El conductor lo mira por el retrovisor.
—¿A dónde lo llevo, padre?
—A donde haya buñuelos, diversión y buena compañía —responde el fraile, con voz de quien todavía no ha aprendido del todo a resistir las tentaciones.
Esa noche, Quito anda de farra. En la Ronda, el aire huele a canelazo, empanadas de morocho y espumilla; los turistas se mezclan con los vecinos entre guitarras, risas y chocolate caliente. Desde allí, el fraile sigue hacia Guápulo, un barrio bohemio donde los bares abren sus puertas y la música corre cuesta abajo como un río desbordado de brindis y carcajadas. Luego pasa por La Mariscal, donde la tradición y la modernidad se rozan sin culpa: en una esquina suena un reguetón, en otra un jazz extranjero, y las voces del mundo entero parecen encontrarse bajo la misma noche.
En La Floresta, los jóvenes escuchan música en las veredas, leen poesía con voz de madrugada y juran que el arte también salva, aunque sea por una noche de luces, esperanzas y canciones. Más al norte, en Iñaquito, la Nochebuena brilla en los ventanales y en las avenidas: los árboles de Navidad destellan junto a los edificios, los faroles reflejan colores de villancico y el aire huele a pizza, perfume y promesas. Los restaurantes y discotecas desbordan brindis y melodías improvisadas; los autos van y vienen con el volumen alto, y los semáforos, cansados de tanto rojo y verde, parecen celebrar también la fiesta.

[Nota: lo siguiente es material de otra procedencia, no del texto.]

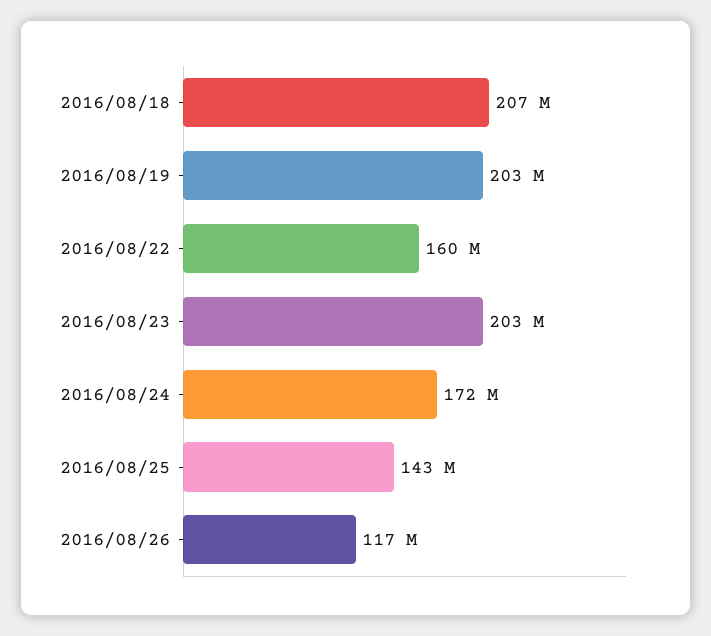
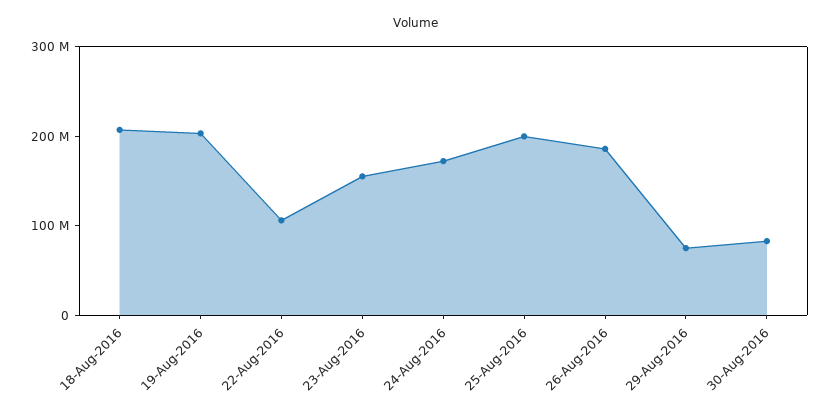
2016/08/22: 160000000 -> 100000000
2016/08/23: 203000000 -> 160000000
2016/08/25: 143000000 -> 200000000
2016/08/26: 117000000 -> 180000000
29-Aug-2016: none -> 80000000
30-Aug-2016: none -> 80000000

Pero el viaje no termina allí. El Padre Almeida se adentra en el sur de la ciudad, hasta Alonso de Angulo, donde los lugares de diversión resisten al sueño y la alegría de la Nochebuena se mezcla con el último eco de los parlantes. Curioso y terco, el fraile no se detiene: toma rumbo al Valle de los Chillos, donde los restaurantes aún acogen a los comensales bajo guirnaldas encendidas y árboles que titilan. Luego, animado por la música que suena en la radio del Uber, le pide al conductor que siga por la Intervalles hasta Tumbaco, donde las casas exhiben sus árboles de Navidad como altares de esperanza y fiesta.
Justo en ese momento, una brisa leve cubrió la ciudad. Desde el muro del convento, el Cristo de madera —el mismo que siglos atrás sostuvo al viejo fraile— abrió lentamente los labios.

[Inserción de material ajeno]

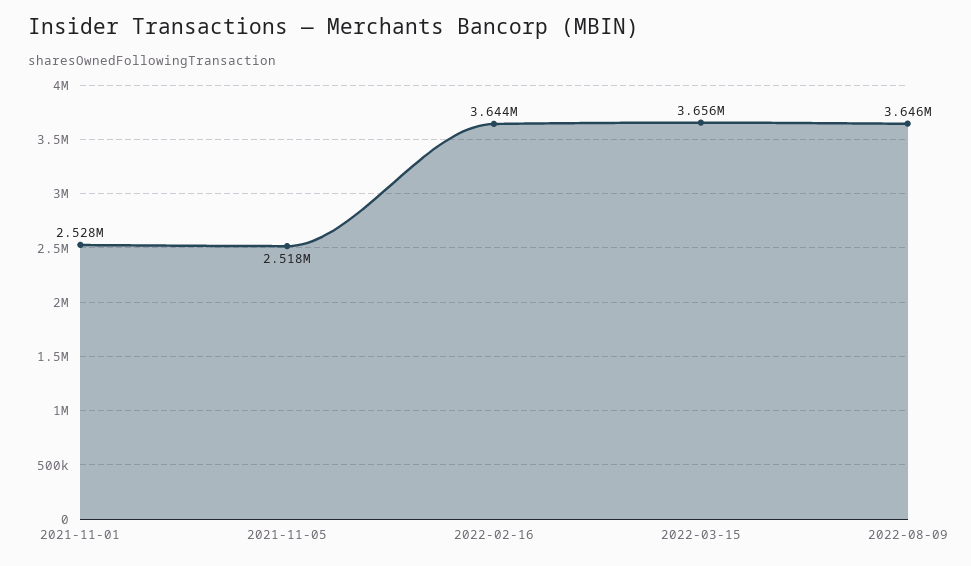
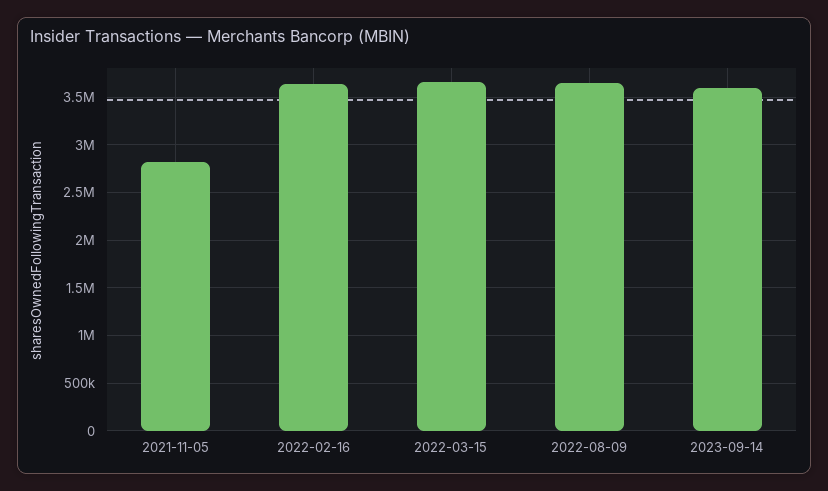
2021-11-01: 2528000 -> none
2021-11-05: 2518000 -> 2800000
2023-09-14: none -> 3600000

—¿Hasta cuándo, Padre Almeida? —dijo la voz, suave pero inconfundible.
El fraile bajó la mirada. El chofer, sin entender, detuvo el motor. Almeida respiró hondo, sonrió y murmuró:
—Hasta que cierren el karaoke de Calderón, Señor.
En el fondo, supo que nunca más saldría de parranda.

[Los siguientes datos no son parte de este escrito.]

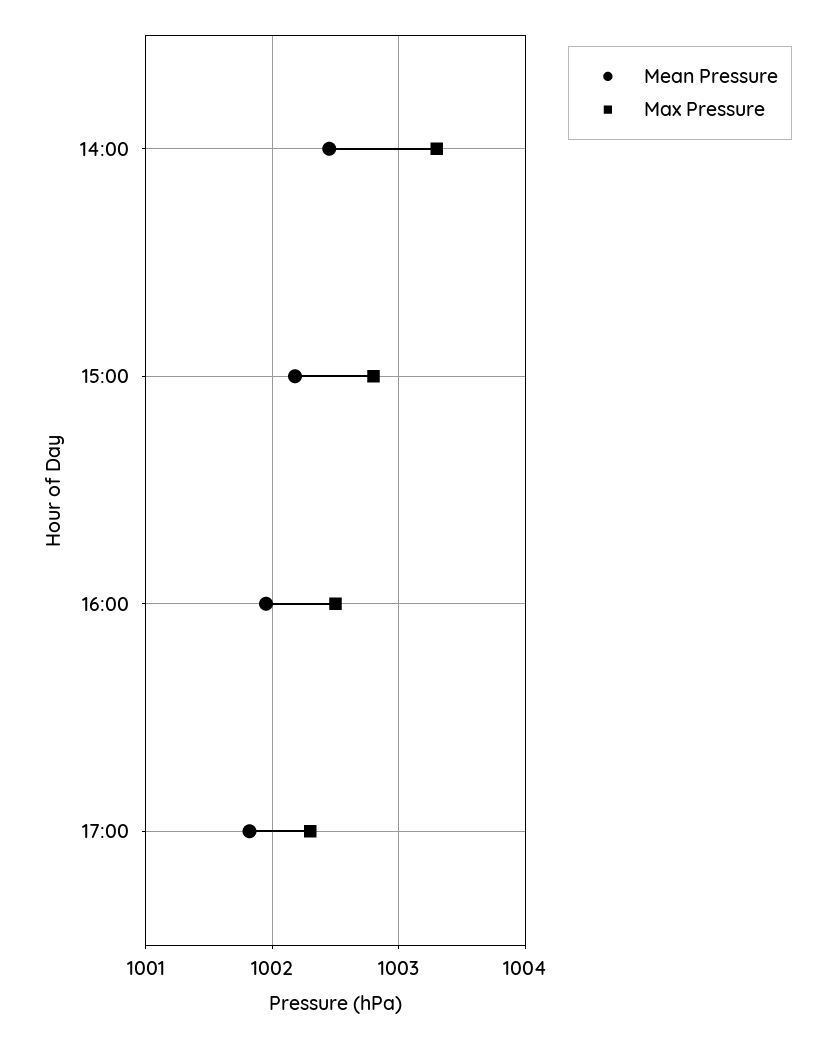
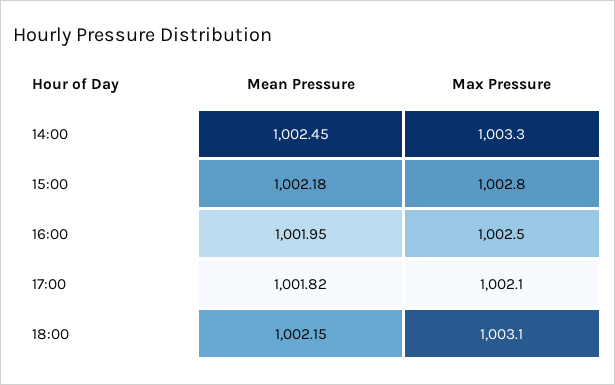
Max Pressure, 17:00: 1002.3 -> 1002.1
Mean Pressure, 18:00: none -> 1002.15
Max Pressure, 18:00: none -> 1003.1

A la hora del desayuno, cuando entró al comedor del convento, los monjes lo vieron con el rostro cambiado. Desde entonces, cada Nochebuena deja una luz encendida junto al muro del convento, “por si algún alma extraviada necesita volver”. Dicen que quien pasa por allí siente una brisa cálida que huele a incienso y a café recién hecho, y oye una voz que susurra entre humor y ternura:
—Siempre hay tiempo para regresar.
Así, entre las luces inquietas del Quito moderno y las sombras silenciosas del convento, la leyenda sigue despierta, recordando que las tentaciones cambian de rostro, pero el alma, cuando escucha, siempre encuentra el camino de regreso.